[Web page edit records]
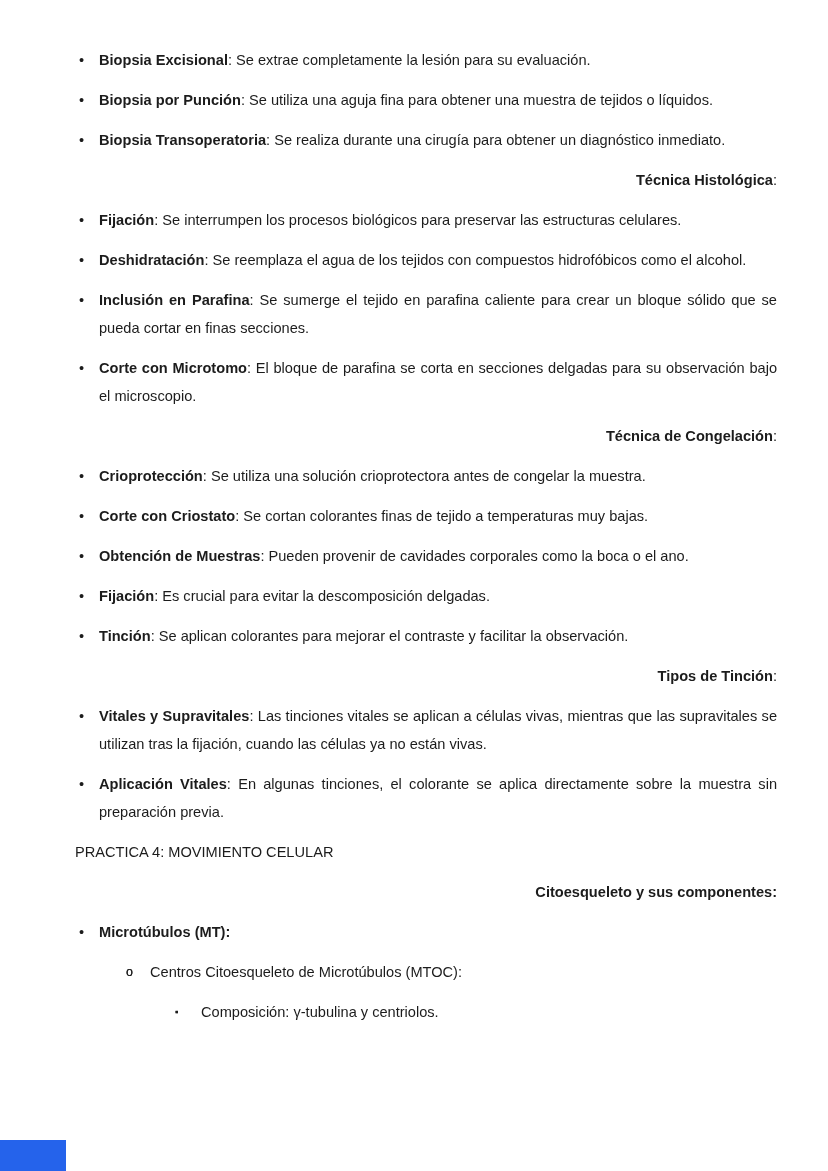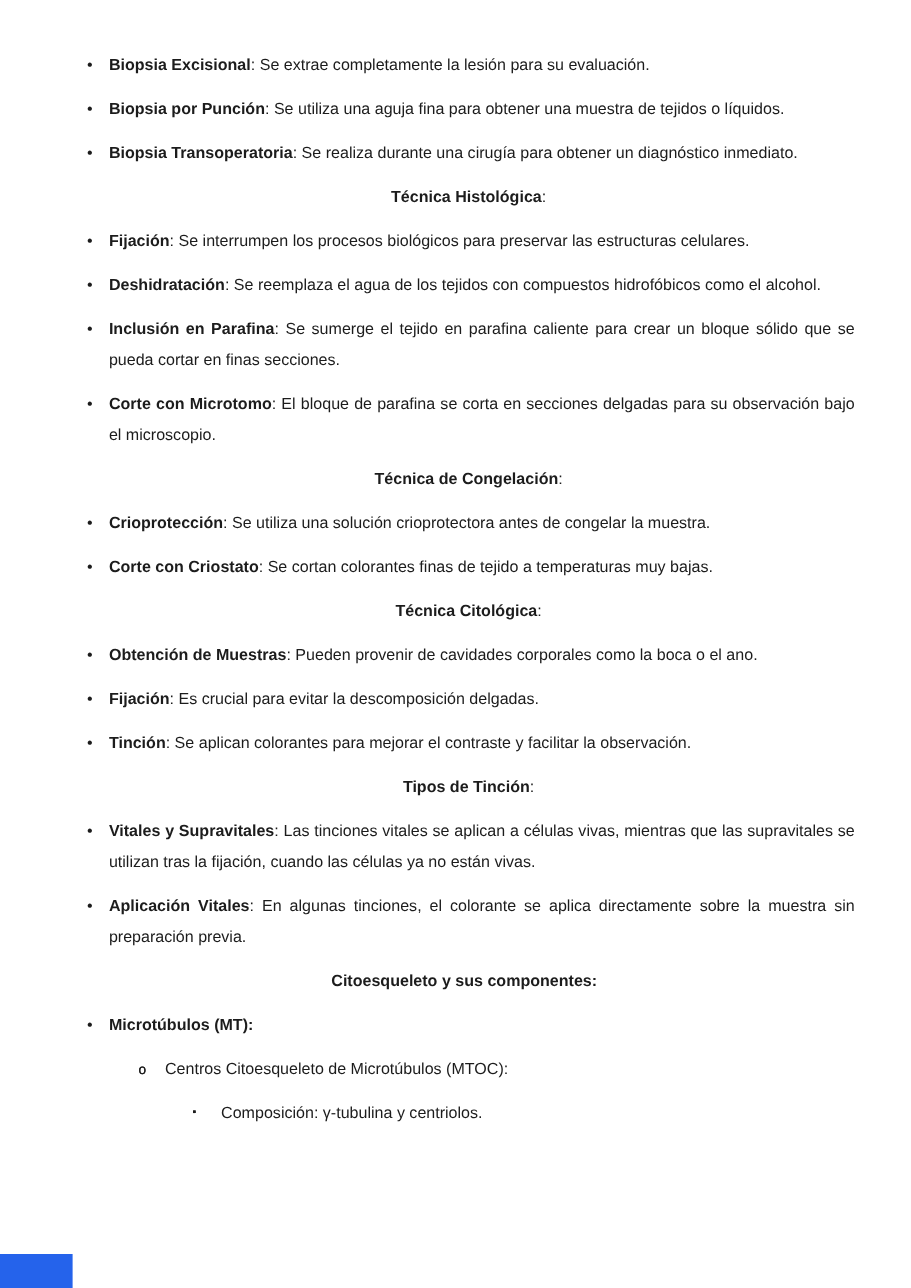--- a/index.html
+++ b/index.html
@@ -26,7 +26,7 @@
   }
   .ind0 { margin-left: 16px; }
   .ind1 { margin-left: 24px; }
-  .heading { text-align: center; }
+  .heading { text-align: right; }
   .li  { margin-left: 24px; }
   .l1  { padding-left: 24px; }
   .l2  { padding-left: 75px; text-align: left; }

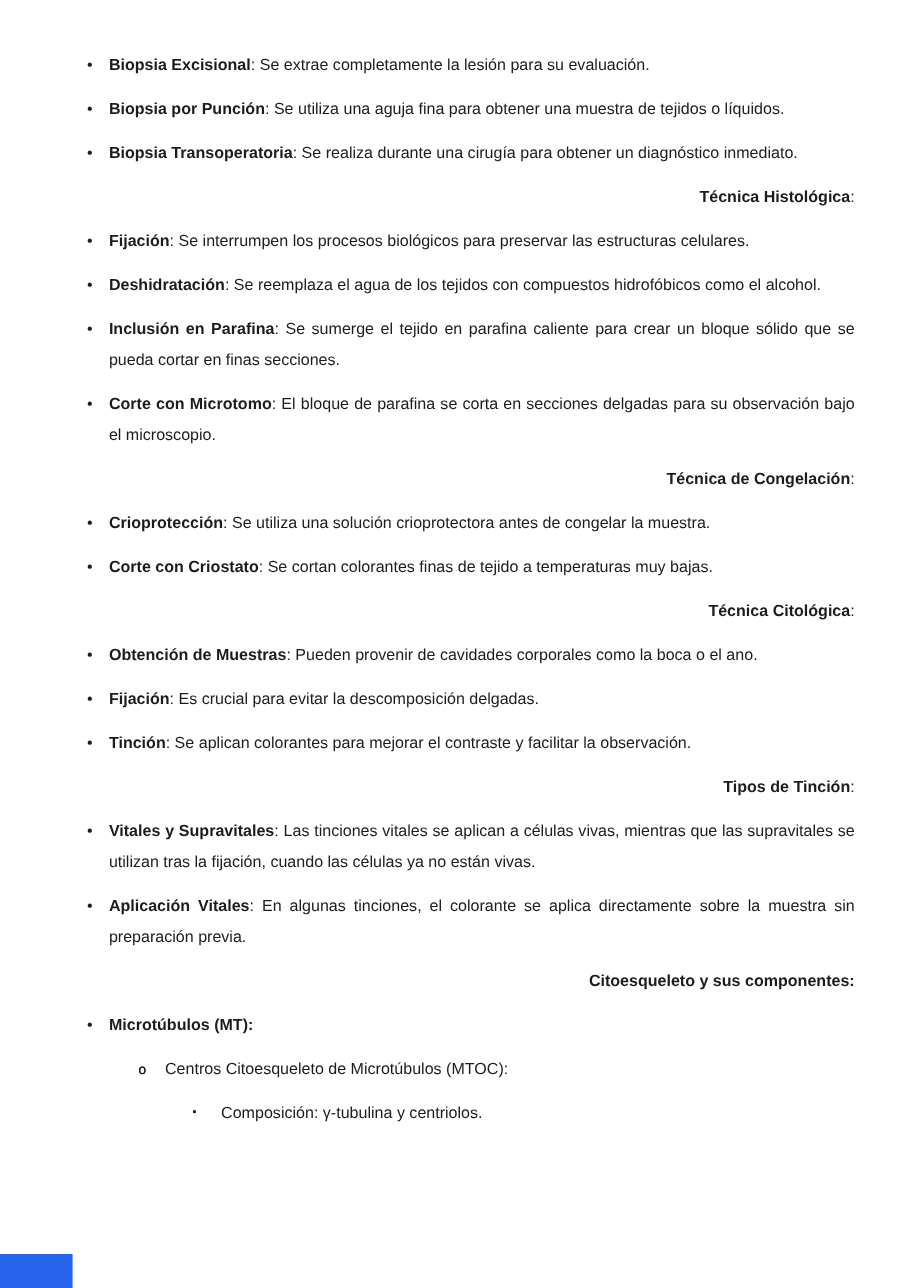--- a/index.html
+++ b/index.html
@@ -59,7 +59,6 @@
     <div class="block ind1 heading"><span class="bold">Técnica de Congelación</span><span>:</span></div>
     <div class="block li l1"><span class="marker m1">•</span><span class="bold">Crioprotección</span><span>: Se utiliza una solución crioprotectora antes de congelar la muestra.</span></div>
     <div class="block li l1"><span class="marker m1">•</span><span class="bold">Corte con Criostato</span><span>: Se cortan colorantes finas de tejido a temperaturas muy bajas.</span></div>
-    <div class="block ind1 heading"><span class="bold">Técnica Citológica</span><span>:</span></div>
     <div class="block li l1"><span class="marker m1">•</span><span class="bold">Obtención de Muestras</span><span>: Pueden provenir de cavidades corporales como la boca o el ano.</span></div>
     <div class="block li l1"><span class="marker m1">•</span><span class="bold">Fijación</span><span>: Es crucial para evitar la descomposición delgadas.</span></div>
     <div class="block li l1"><span class="marker m1">•</span><span class="bold">Tinción</span><span>: Se aplican colorantes para mejorar el contraste y facilitar la observación.</span></div>

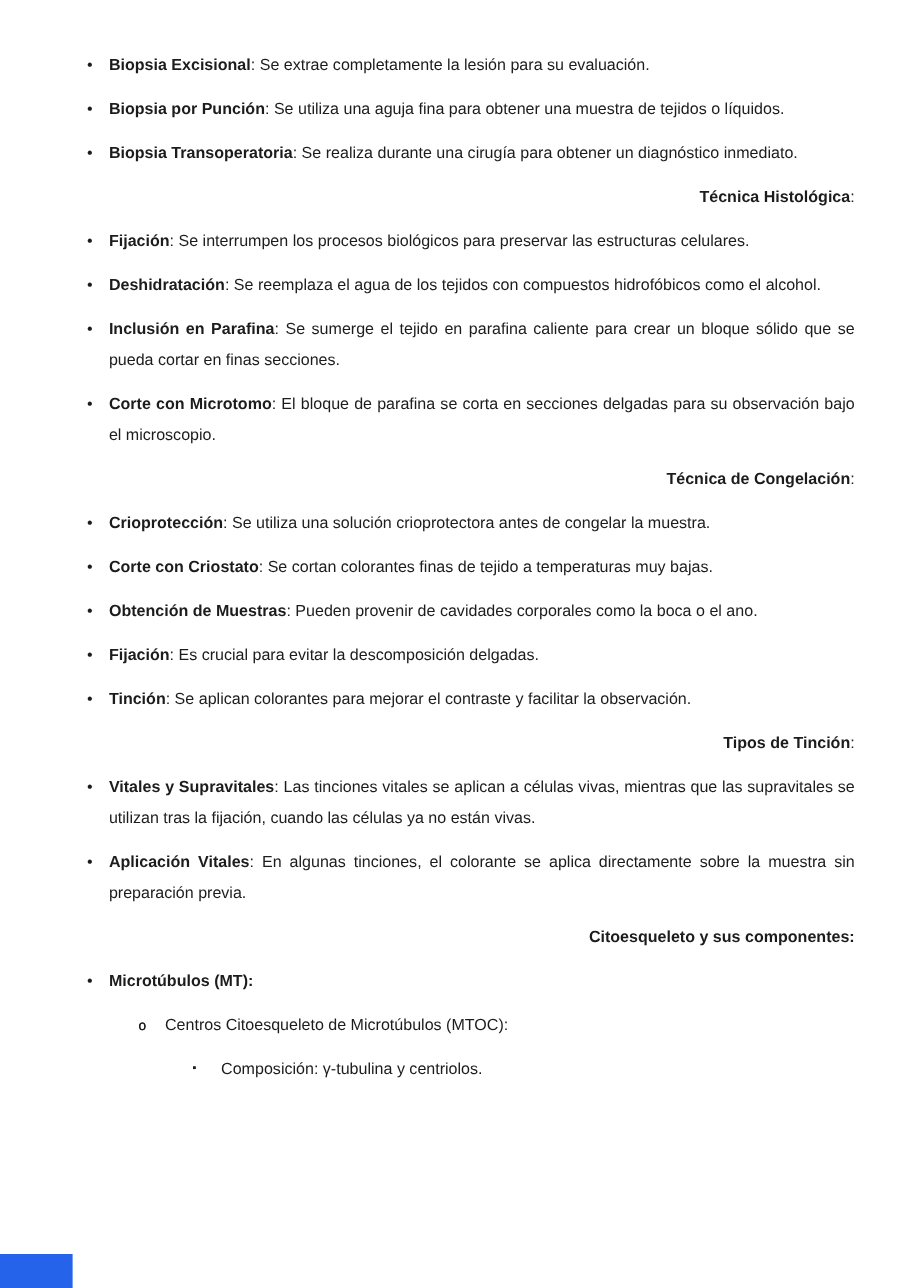--- a/index.html
+++ b/index.html
@@ -65,6 +65,7 @@
     <div class="block ind1 heading"><span class="bold">Tipos de Tinción</span><span>:</span></div>
     <div class="block li l1"><span class="marker m1">•</span><span class="bold">Vitales y Supravitales</span><span>: Las tinciones vitales se aplican a células vivas, mientras que las supravitales se utilizan tras la fijación, cuando las células ya no están vivas.</span></div>
     <div class="block li l1"><span class="marker m1">•</span><span class="bold">Aplicación Vitales</span><span>: En algunas tinciones, el colorante se aplica directamente sobre la muestra sin preparación previa.</span></div>
+    <div class="block ind1"><span>PRACTICA 4: MOVIMIENTO CELULAR</span></div>
     <div class="block ind0 heading"><span class="bold">Citoesqueleto y sus componentes:</span></div>
     <div class="block li l1"><span class="marker m1">•</span><span class="bold">Microtúbulos (MT):</span></div>
     <div class="block li l2"><span class="marker m2">o</span></div>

_Exercise prompt_
From the line with "la descomposición delgadas.</span></div>" through the final line of the records above, return each line exactly and nothing else. Pictures are to be skipped.

_Solution below_
     <div class="block li l1"><span class="marker m1">•</span><span class="bold">Fijación</span><span>: Es crucial para evitar la descomposición delgadas.</span></div>
     <div class="block li l1"><span class="marker m1">•</span><span class="bold">Tinción</span><span>: Se aplican colorantes para mejorar el contraste y facilitar la observación.</span></div>

--- a/index.html
+++ b/index.html
@@ -65,6 +65,7 @@
     <div class="block ind1 heading"><span class="bold">Tipos de Tinción</span><span>:</span></div>
     <div class="block li l1"><span class="marker m1">•</span><span class="bold">Vitales y Supravitales</span><span>: Las tinciones vitales se aplican a células vivas, mientras que las supravitales se utilizan tras la fijación, cuando las células ya no están vivas.</span></div>
     <div class="block li l1"><span class="marker m1">•</span><span class="bold">Aplicación Vitales</span><span>: En algunas tinciones, el colorante se aplica directamente sobre la muestra sin preparación previa.</span></div>
+    <div class="block ind1"><span>PRACTICA 4: MOVIMIENTO CELULAR</span></div>
     <div class="block ind0 heading"><span class="bold">Citoesqueleto y sus componentes:</span></div>
     <div class="block li l1"><span class="marker m1">•</span><span class="bold">Microtúbulos (MT):</span></div>
     <div class="block li l2"><span class="marker m2">o</span></div>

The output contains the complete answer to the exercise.